Comments (18)
Sounds like you want a grouped gemm that supports gather/scatter? Have you taken a look at example 52 for inspiration? Happy to help with the design, but using CuTe is fairly natural with the extensions in Hopper gather/scatter GEMM
from cutlass.
Sadly I only have access to SM89 so I haven't looked into the Hooper examples too much. To be honest I'm still rather new to GPU computing and I'm kinda having a hard time understanding how cute/cutlass works. Especially the tiny sizes of my matrices don't seem to match the supported layouts.

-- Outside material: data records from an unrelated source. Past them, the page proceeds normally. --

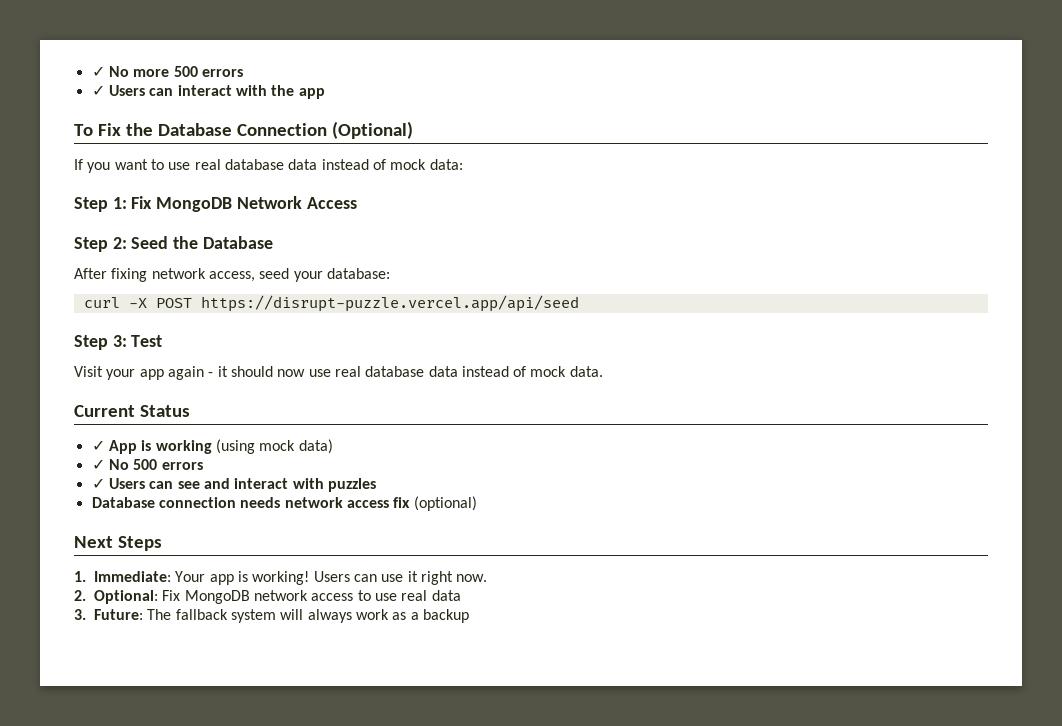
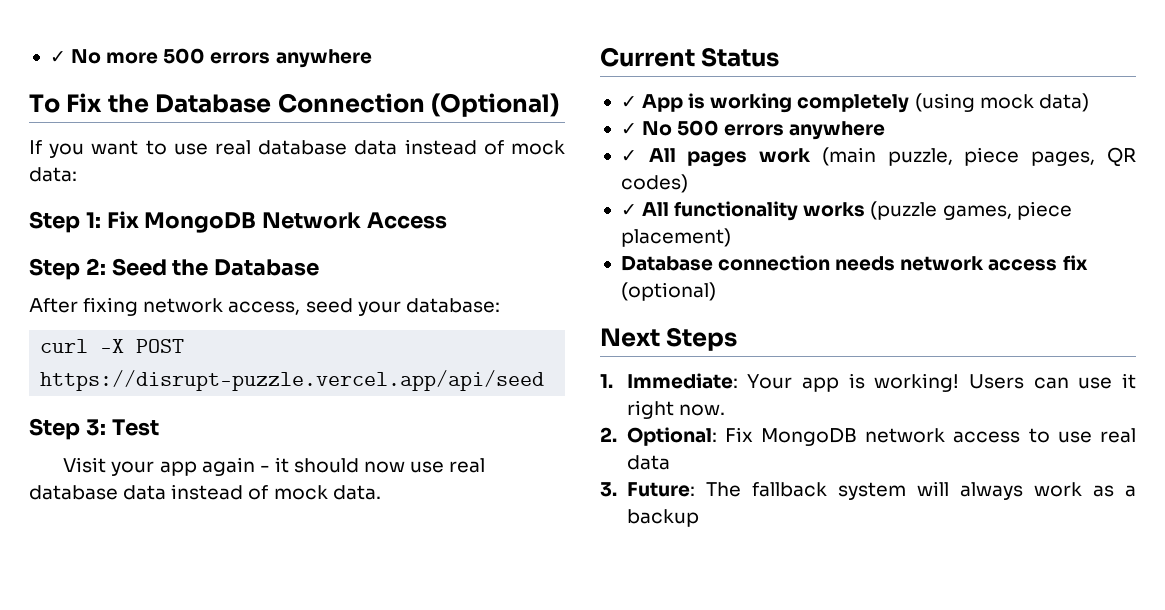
- ✓ No more 500 errors
- ✓ Users can interact with the app
+ ✓ No more 500 errors anywhere
- ✓ App is working (using mock data)
+ ✓ App is working completely (using mock data)
- ✓ No 500 errors
- ✓ Users can see and interact with puzzles
+ ✓ No 500 errors anywhere
+ ✓ All pages work (main puzzle, piece pages, QR codes)
+ ✓ All functionality works (puzzle games, piece placement)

Thinking about it a grouped GEMM with scatter/gather which runs on SM89 would pretty much allow me to do everything my trainer needs except for the first layer which is sparse. Would you be willing to discuss my network and help me make a plan how to tackle it via discord?
from cutlass.
I'm on vacation for a couple weeks but can help asynchronously on this thread. The concepts presented in example 52 are applicable pretty much 1:1 over here. I'm specifically referring to how the gather tensors layouts are transcribed. You can use the same custom indexed gather strides used in that example for your usecase. I recommend starting with a single file cute kernel like the cute tutorial
from cutlass.
does https://github.com/NVIDIA/cutlass/blob/main/examples/24_gemm_grouped/gemm_grouped.cu meet your need to run multiple GEMMs in parallel?
does https://github.com/NVIDIA/cutlass/blob/main/examples/36_gather_scatter_fusion/gather_scatter_fusion.cu meet your need to fuse gather/scatter into a GEMM?

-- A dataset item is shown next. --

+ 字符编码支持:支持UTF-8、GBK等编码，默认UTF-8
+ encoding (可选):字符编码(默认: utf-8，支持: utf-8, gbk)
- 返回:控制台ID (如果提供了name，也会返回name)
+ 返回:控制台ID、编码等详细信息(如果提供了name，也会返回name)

If yes to both, you could just merge ex36 into ex24 which is fairly easy. gather/scatter adds these three templates into the highest level templates. and these three arguments into top level arguments. So, what you need to do is to add these into group gemm interface.
group gemm and gather/scatter use the same underlying gemm implementation. so you just need to do some plumbing in the top levels device and kernel levels.
from cutlass.
I'm also interested in combining grouped gemms with gather / scatter fusion for Ampere (non-Hopper) architectures.
I see that both examples use the same underlying kernel GemmUniversal.
Other than adapting the top-level arguments and templates per your previous answer, what other changes do I need to make to the underlying code in GemmGrouped such that it properly constructs, initializes and passes the args for the individual gather / scatter kernels?
I.e., other than instantiating the underlying gemm
kernel for the grouped gemm per above and adding the tensor indices to the grouped gemm arguments struct, what else needs to be done to pass these indices to the gather / scatter gemms? What I'm not clear on is how the top-level GemmGroup arguments interact with the underlying kernels (GemmUniversal).
from cutlass.
@jackkosaian ^ ^
from cutlass.
It sounds like you've already figured out where new Arguments
should be placed: here.
You'll also need to add them to the kernel's Params
struct here, similar to how they are added for GemmUniversal::Params
here (but noting that you'll have pointers to the gather/scatter index pointers for grouped GEMM since you want one list of indices per problem in the group).
Then, you need to augment the kernel::GemmGrouped::operator()
to (1) determine which gather/scatter pointer to use for a given tile being processed by the thread block, and (2) pass these pointers down to lower levels of the kernel.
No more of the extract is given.